The term diagnos prenatal stico groups all those diagnostic action to discover during pregnancy a birth defect, defined as, and as defined by the World Health Organization, "any anomaly morphological development, structural, functional or molecular present at birth (although it may manifest later), external or internal, familial or sporadic, hereditary or not, single or multiple. "
Purpose of prenatal diagnosis and types of detectable abnormalities
Prenatal diagnosis intended to diagnose with greater precocity a possible birth defect or establish their absence, as the confirmation of normality helps reduce maternal anxiety during the remainder of gestation.
About 3% of live births have some kind of anomaly, but this figure increases to 4-7% in the first year of life.
These anomalies are divided into:
- structural abnormalities or defects, which occur in 1-2% of pregnancies and accounts for 25% of congenital anomalies.
- hereditary diseases that occur in the 1-1.5% of pregnancies and involve most fetuses with a birth defect.
- chromosomal abnormalities, affecting almost 1% of fetuses and responsible for 15% of birth defects.

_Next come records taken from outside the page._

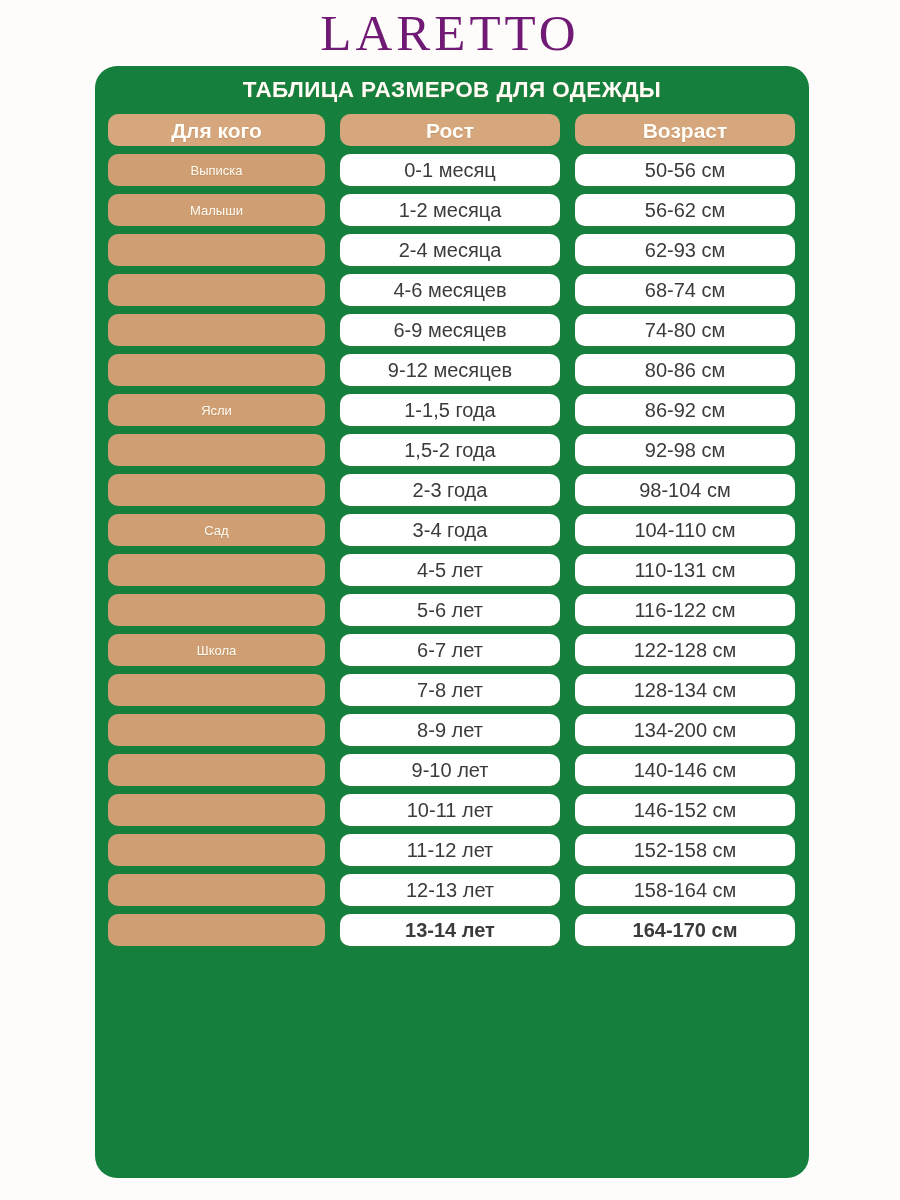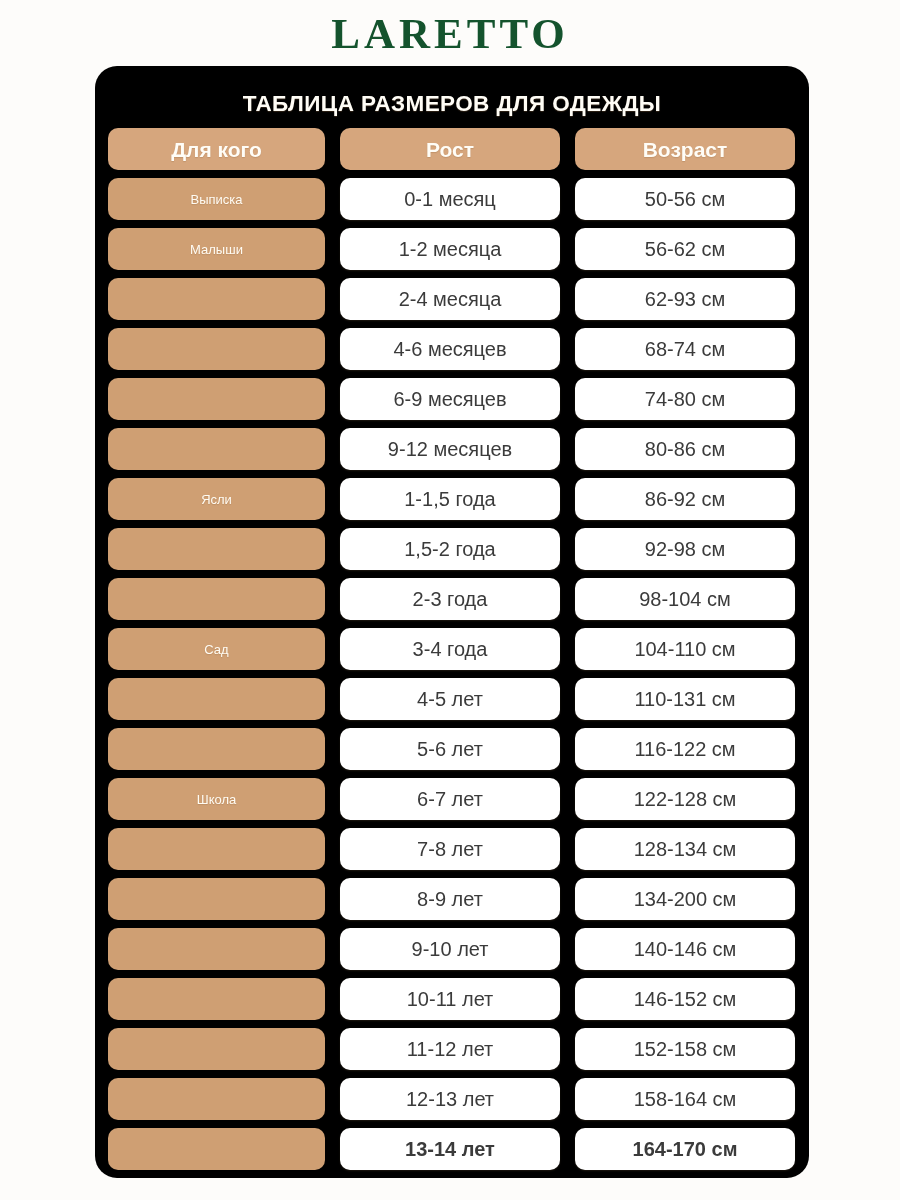--- a/index.html
+++ b/index.html
@@ -32,11 +32,11 @@
   }
   .brand {
     font-family:"Liberation Serif", "DejaVu Serif", serif;
-    font-size:43px;
+    font-size:51px;
     letter-spacing:4px;
-    color:#14532d;
+    color:#701a75;
     line-height:1;
-    font-weight:700;
+    font-weight:400;
     white-space:nowrap;
   }
 

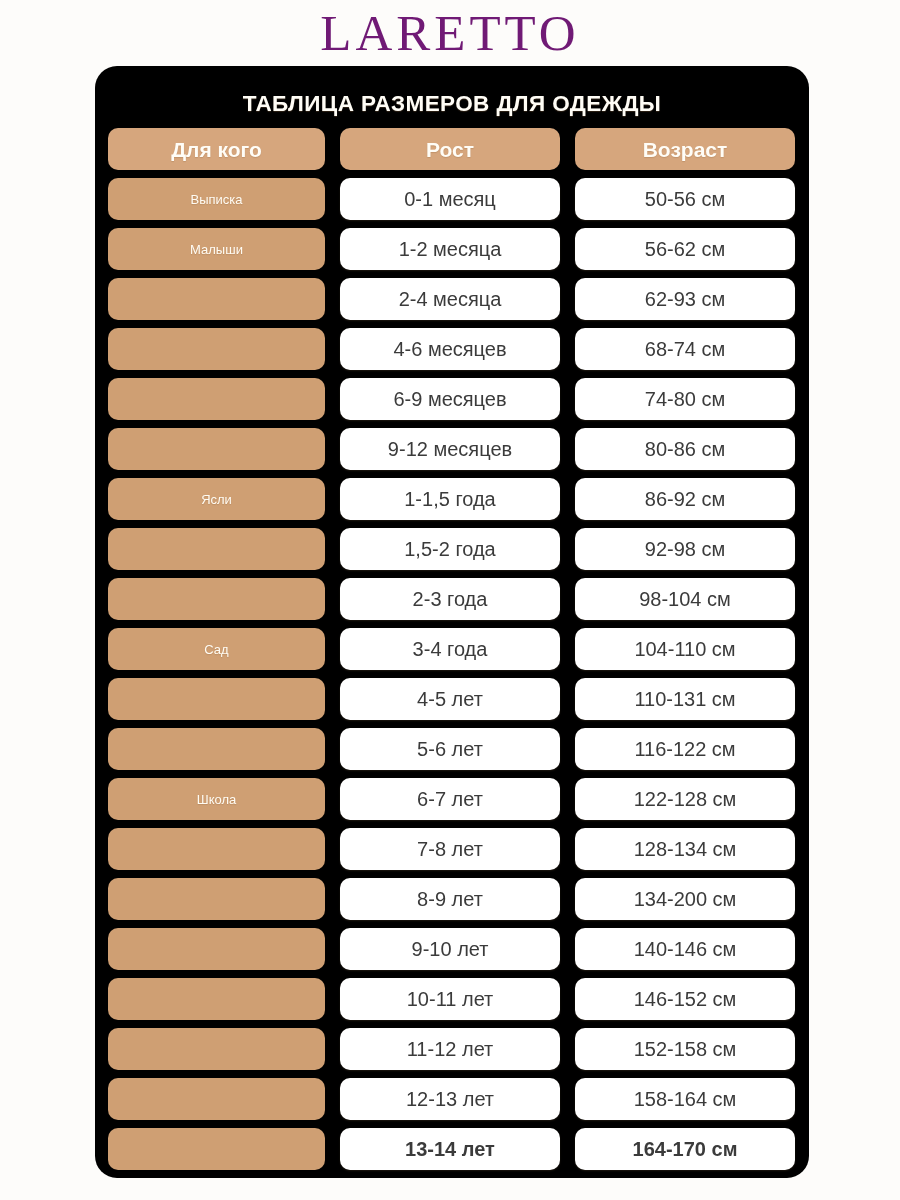--- a/index.html
+++ b/index.html
@@ -47,9 +47,9 @@
     top:66px;
     width:714px;
     height:1112px;
-    background:#000000;
+    background:#15803d;
     border-radius:22px;
-    padding:20px 13px 14px 13px;
+    padding:6px 13px 14px 13px;
   }
 
   .table-title {

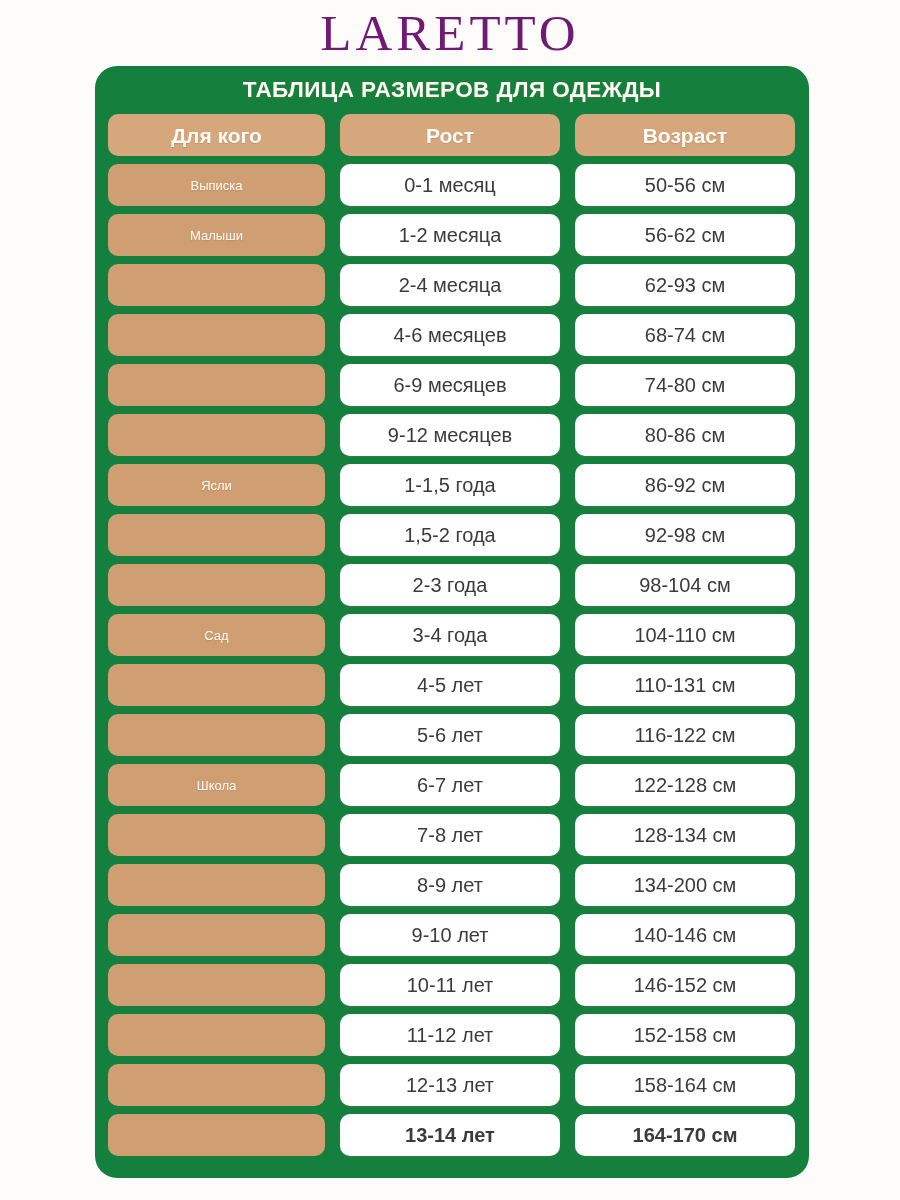--- a/index.html
+++ b/index.html
@@ -70,7 +70,7 @@
 
   .row {
     display:flex;
-    height:42px;
+    height:32px;
     margin-bottom:8px;
   }
   .row:last-child { margin-bottom:4px;font-weight:bold; }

Techniques and advances in prenatal diagnosis and pathology má s common
Given the economic cost of prenatal diagnostic techniques, and the fact that some of them carry a risk of fetal loss (invasive techniques), it is necessary to establish criteria that do not allow to select those pregnancies at increased risk for a birth defect , constituting the so-called "risk".
The strategies are intended to diagnose Anomali as chromosomal micas (called aneuploidy) and, mainly, the Yes ndrome Down syndrome (trisomy 21) are those that in recent decades have seen major advances and changes aimed at selecting this "population risk". By invasive techniques offer a possible prenatal diagnosis and the possibility of a legal termination of pregnancy in accordance with current legislation.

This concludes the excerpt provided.